Ci-dessous, à gauche, une Pintade Vulturine de l'Est africain, oiseau qui fut commun dans la faune nilotique. (Photo Lamblard).
Les premiers hiéroglyphes égyptiens, dans une écriture organisée, apparaissent à l’aube des premières dynasties, vers 3300 avant notre ère. À cette haute époque, se trouvent déjà réunis les éléments de la civilisation pharaonique et l’on devine des correspondances avec le Proche-Orient et la Mésopotamie, où un second foyer culturel développe son propre système d’écriture.
Nous allons tenter d’approcher la complexité de la pensée égyptienne à partir d’un exemple simple qui nous conduira d’un volatile familier aux paysans africains, jusqu’au principe d’éternité et de vie perpétuelle.
À droite, fragment des Textes des Pyramides, antichambre de la pyramide de Pépy 1er, VIe dynastie. Le texte proclame : << Les ailes de Pépy sont celles de l'Oiseau-nèh...>>
Identification du hiéroglyphe « nèh » (G.21)
Les ouvrages traitant des hiéroglyphes étant innombrables, nous nous attarderons ici sur un signe peu utilisé, celui de l’« oiseau-nèh », classé G.21, dans la nomenclature de Gardiner (1).
Il se présente sous la silhouette stylisée d’un oiseau banal, de profil, stable, au repos, d’une forme indistincte noyée dans la foule des oiseaux du type « rapace ».
Heureusement les peintres et lapicides égyptiens ont ajouté parfois à leurs figures des appendices ou des signes diacritiques qui aident à les distinguer les uns des autres, ainsi que des déterminatifs.
L’Oiseau-nèh, nous le savons depuis les travaux indépassés de Ludwig Keimer en 1938, est la pintade nubienne (2) Nous éviterons ici de nous perdre dans le débat sur les espèces de pintades pour nous en tenir au hiéroglyphe "Oiseau-nèh". Les nombreuses photos reproduites dans l'article, dont certaines sont inédites, le décrivent mieux qu’un long discours. Les égyptologues sont convenus de nommer ainsi ce hiéroglyphe « nèh » et de le vocaliser « nèèe ».

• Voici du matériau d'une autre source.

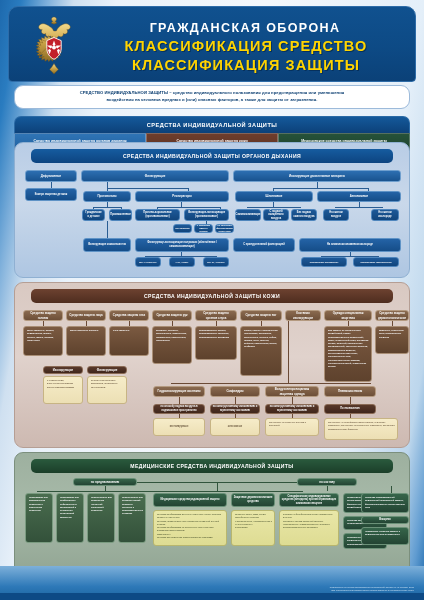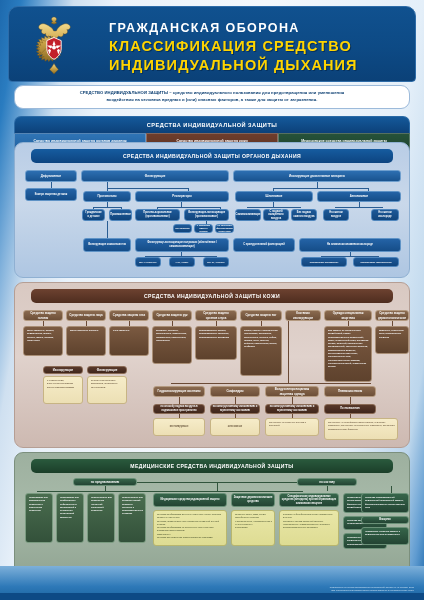--- a/index.html
+++ b/index.html
@@ -18,21 +18,21 @@
   .header{
     position:absolute;left:8px;top:6px;width:408px;height:76px;
     background:linear-gradient(180deg,#10518f 0%,#0d4a85 55%,#0b4178 100%);
     border-radius:10px 10px 4px 4px;
     border:1px solid #2e6ca8;
     box-sizing:border-box;
   }
   .emblem{
     position:absolute;left:14px;top:6px;width:62px;height:64px;
   }
-  .hdr-txt{position:absolute;left:100px;top:8px;right:12px;text-align:left;}
+  .hdr-txt{position:absolute;left:84px;top:8px;right:12px;text-align:center;}
   .gd{
     color:#ffffff;font-weight:bold;font-size:12.5px;letter-spacing:1.4px;
     margin:6px 6px 3px 0;
   }
   .title1,.title2{
     color:#ffd400;font-weight:bold;font-size:14.5px;letter-spacing:1.1px;
     margin:1px 4px 0 0;line-height:1.22;
     text-shadow:1px 1px 0 #06305c;
   }
   
@@ -143,21 +143,21 @@
           <path d="M38 32.6l-3.7 2.9-1.4-1.2.5-1.8z"></path>
           <path d="M24 32.6l4.6-.1.5 1.8-1.4 1.2z"></path>
           <path d="M35.4 41.6l-1.4-4.4 1.4-1.2 1.6 1z"></path>
           <path d="M26.6 41.6l-1.6-4.6 1.6-1 1.4 1.2z"></path>
         </g>
       </svg>
     </div>
     <div class="hdr-txt">
       <div class="gd">ГРАЖДАНСКАЯ ОБОРОНА</div>
       <div class="title1">КЛАССИФИКАЦИЯ СРЕДСТВО</div>
-      <div class="title2">ИНДИВИДУАЛЬНОЙ ДЫХАНИЯ</div>
+      <div class="title2">КЛАССИФИКАЦИЯ ЗАЩИТЫ</div>
     </div>
   </div>
 
   <div class="definition">
     <div class="dl">СРЕДСТВО ИНДИВИДУАЛЬНОЙ ЗАЩИТЫ – средство индивидуального пользования для предотвращения или уменьшения</div>
     <div class="dl">воздействия на человека вредных и (или) опасных факторов, а также для защиты от загрязнения.</div>
   </div>
 
   <div class="siz-wrap">
     <div class="siz-head">СРЕДСТВА ИНДИВИДУАЛЬНОЙ ЗАЩИТЫ</div>

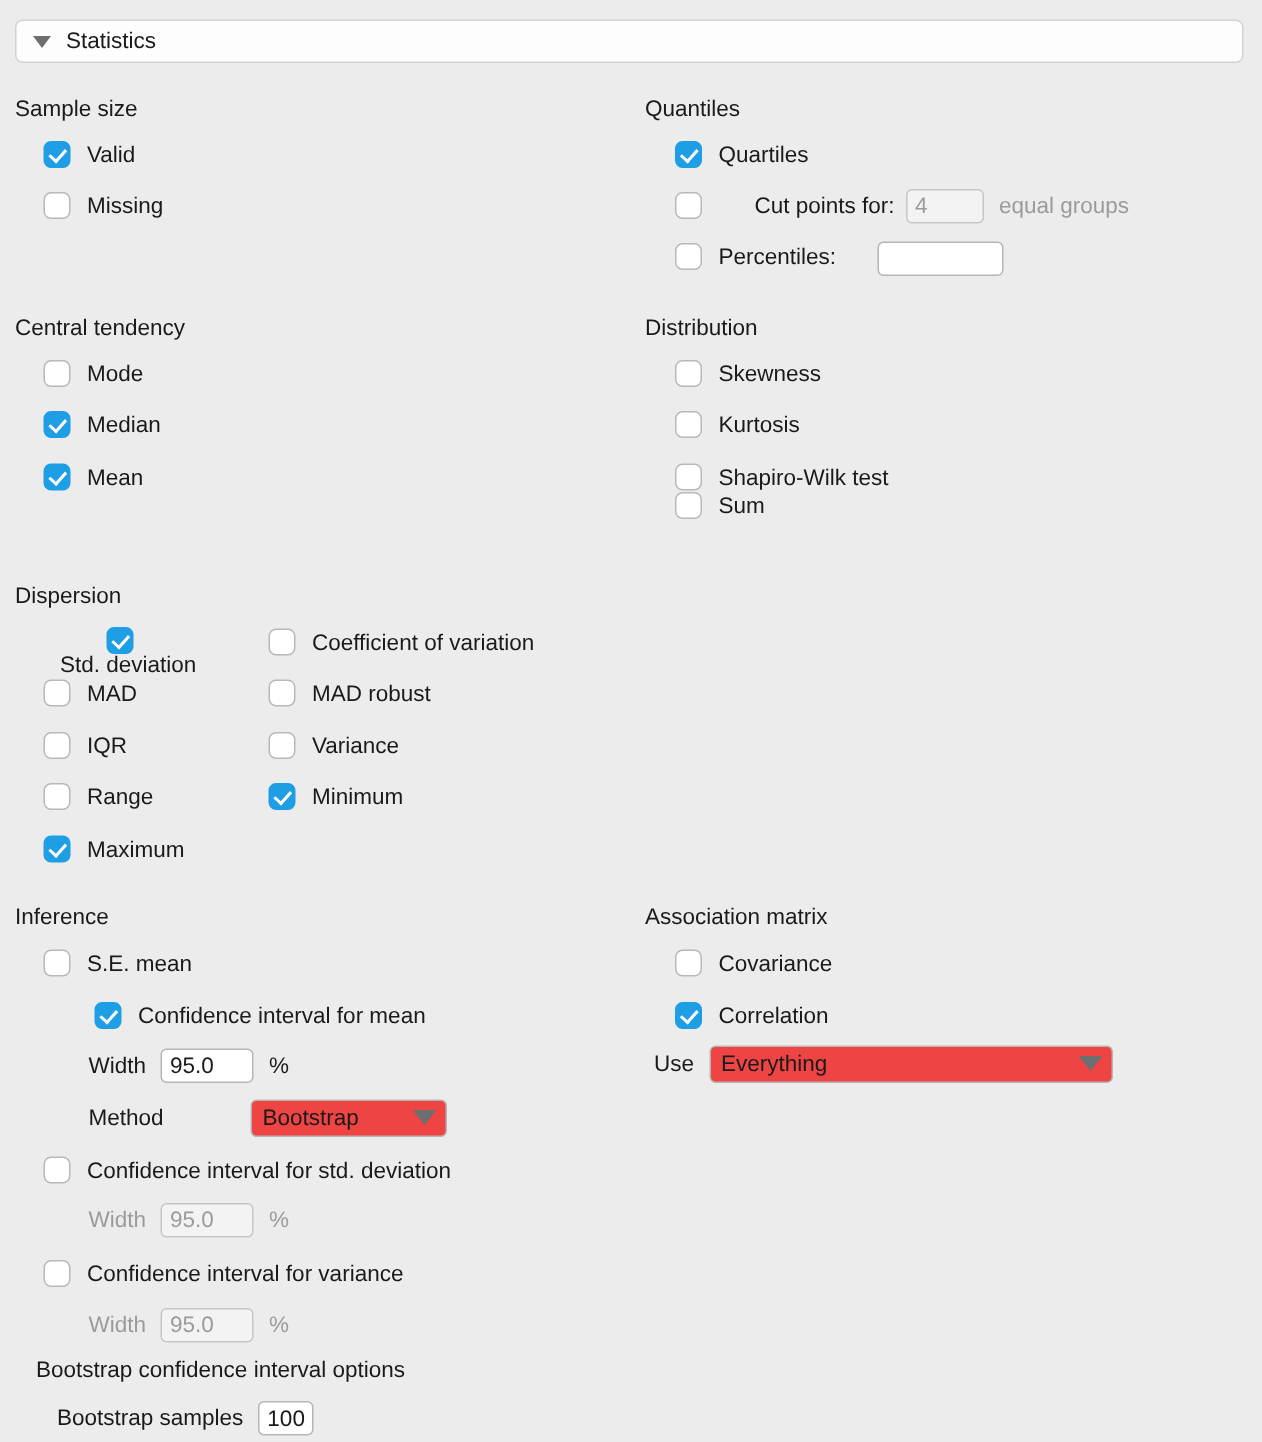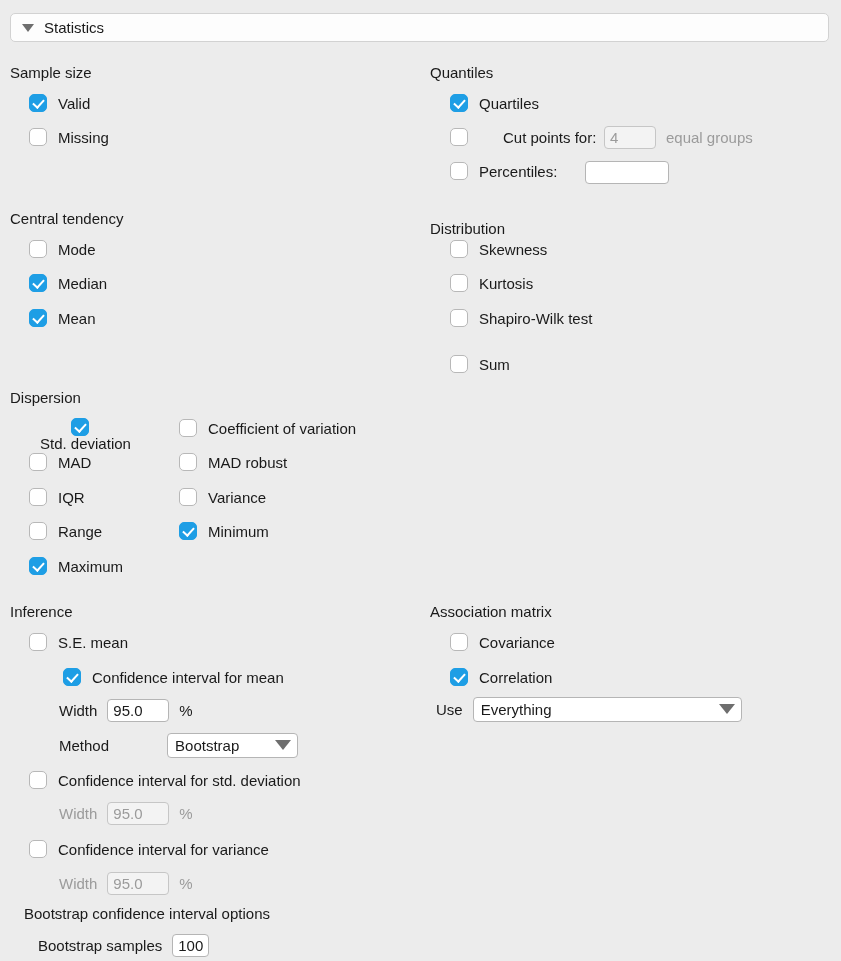--- a/index.html
+++ b/index.html
@@ -123,21 +123,21 @@
   .txtbox.dim {
     color: #9b9b9b;
     background: #f3f3f3;
     border-color: #c6c6c6;
   }
 
   
   .dropdown {
     box-sizing: border-box;
     height: 25px;
-    background: #ffffff;
+    background: #ef4444;
     border: 1px solid #b5b5b5;
     border-radius: 4px;
     display: flex;
     align-items: center;
     padding: 0 6px 0 7px;
     position: relative;
   }
   .dropdown .dd-text {
     font-size: 15px;
     color: #1a1a1a;
@@ -211,35 +211,35 @@
 </div>
 <div class="cb-row" style="left:29px; top:273px;">
   <span class="cbox checked"></span>
   <span class="cb-label">Median</span>
 </div>
 <div class="cb-row" style="left:29px; top:308px;">
   <span class="cbox checked"></span>
   <span class="cb-label">Mean</span>
 </div>
 
-<div class="group-label" style="left:430px; top:220px;text-align:center;">Distribution</div>
+<div class="group-label" style="left:430px; top:210px;text-align:center;">Distribution</div>
 
 <div class="cb-row" style="left:450px; top:239px;">
   <span class="cbox"></span>
   <span class="cb-label">Skewness</span>
 </div>
 <div class="cb-row" style="left:450px; top:273px;">
   <span class="cbox"></span>
   <span class="cb-label">Kurtosis</span>
 </div>
 <div class="cb-row" style="left:450px; top:308px;">
   <span class="cbox"></span>
   <span class="cb-label">Shapiro-Wilk test</span>
 </div>
-<div class="cb-row" style="left:450px; top:354px;">
+<div class="cb-row" style="left:450px; top:327px;">
   <span class="cbox"></span>
   <span class="cb-label">Sum</span>
 </div>
 
 <div class="group-label" style="left:10px; top:389px;">Dispersion</div>
 
 <div class="cb-row" style="left:29px; top:418px;flex-direction:column;">
   <span class="cbox checked"></span>
   <span class="cb-label">Std. deviation</span>
 </div>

Ce n’est pas seulement un idéogramme pour désigner l’oiseau pintade, il est aussi utilisé dans l’écriture de notions complexes où il devient un phonogramme « bilitère » (valant pour deux consonnes) avec valeur « nèhèh ». Par exemple, il sert à écrire le mot « Éternité ».
Les Nèhèsiou sont les Nubiens du Nil
On ne trouvera pas ici l’inventaire exhaustif des occurrences où intervient ce hiéroglyphe (détaillé dans L’Oiseau nègre, pages 152 et s.) mais on insistera tout d’abord sur le nom antique des Nubiens, habitants de la vallée de Haute-Egypte, qui s’écrivait avec le dessin d’une pintade de Nubie.
Dans les textes égyptiens, les Nèhèsiou (singulier Nèhèsi) ce sont les populations de Nubie, aujourd’hui au Soudan. Ethnique ou sobriquet, Nèhèsiou est probablement l’appellation indigène des Nubiens car ce nom est sans étymologie égyptienne connue. (Voir l'article "Les Pharaons Noirs").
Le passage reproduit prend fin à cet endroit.